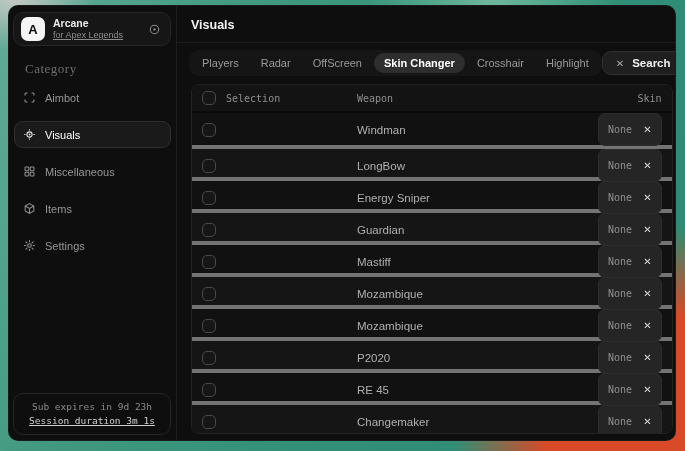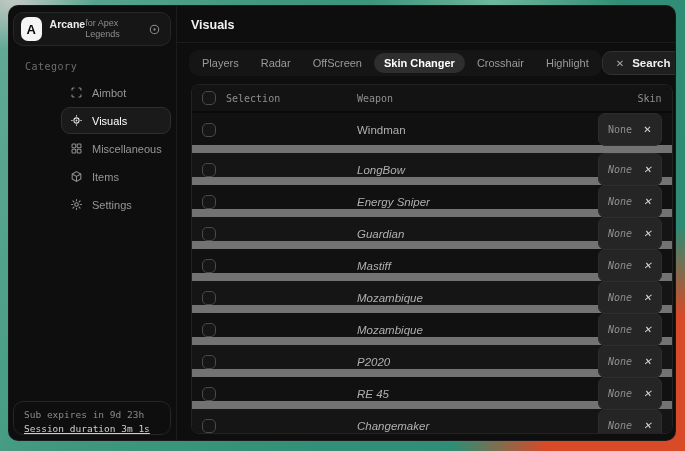"Arcane" .side-title-wrap { flex-direction: row -> column }
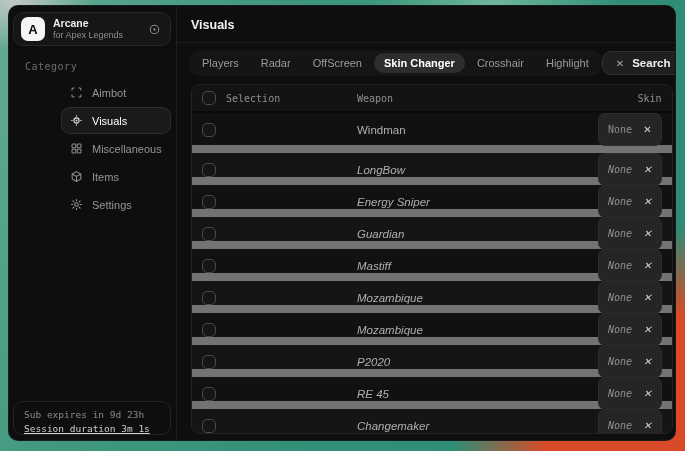"for Apex Legends" .side-subtitle { text-decoration: none -> underline }
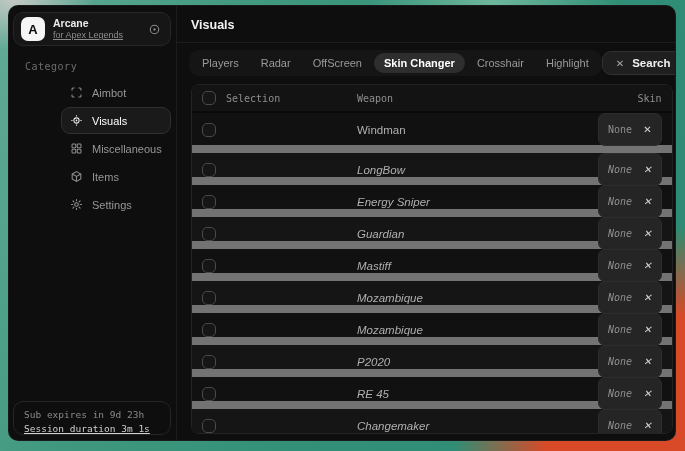"Category" .category-label { font-family: none -> Liberation Serif, serif; font-size: 10px -> 13px }
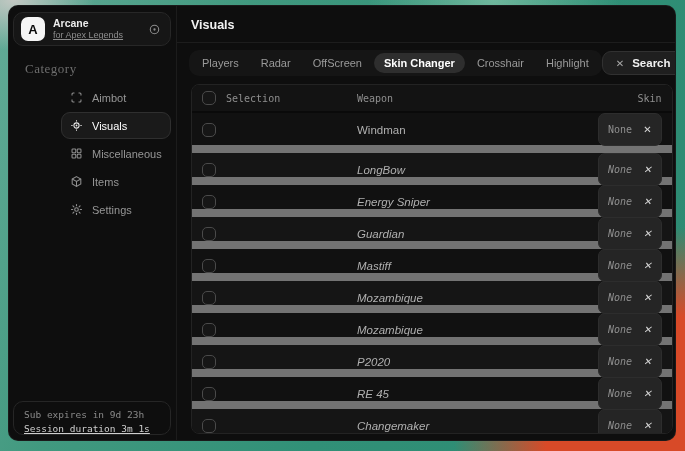"Aimbot" .nav { gap: 1px -> 10px; padding-left: 47px -> none }
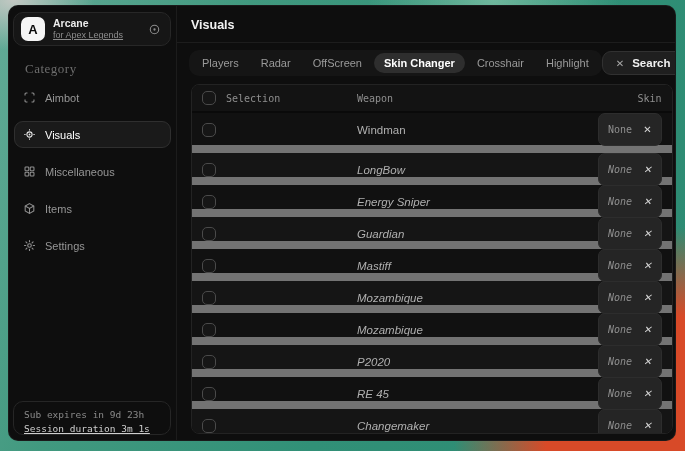"LongBow" .row + .row { border-top: 8px solid #737373 -> 4px solid #737373; font-style: italic -> none }
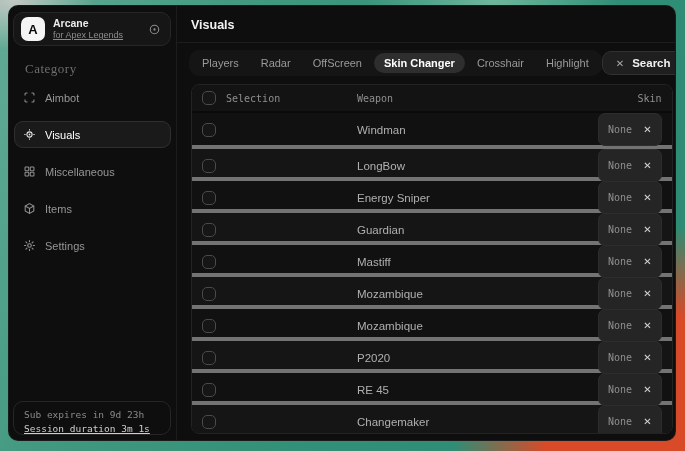"Sub expires in 9d 23h" .status-box { align-items: none -> center; padding: 7px 10px 0 -> 7px 10px 8px }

○ ○ ○ ○ ○

**Task directions**. Make an exact copy of the records above. Keep out every picture.

**Written response**.
"Arcane" .side-title-wrap { flex-direction: row -> column }
"for Apex Legends" .side-subtitle { text-decoration: none -> underline }
"Category" .category-label { font-family: none -> Liberation Serif, serif; font-size: 10px -> 13px }
"Aimbot" .nav { gap: 1px -> 10px; padding-left: 47px -> none }
"LongBow" .row + .row { border-top: 8px solid #737373 -> 4px solid #737373; font-style: italic -> none }
"Sub expires in 9d 23h" .status-box { align-items: none -> center; padding: 7px 10px 0 -> 7px 10px 8px }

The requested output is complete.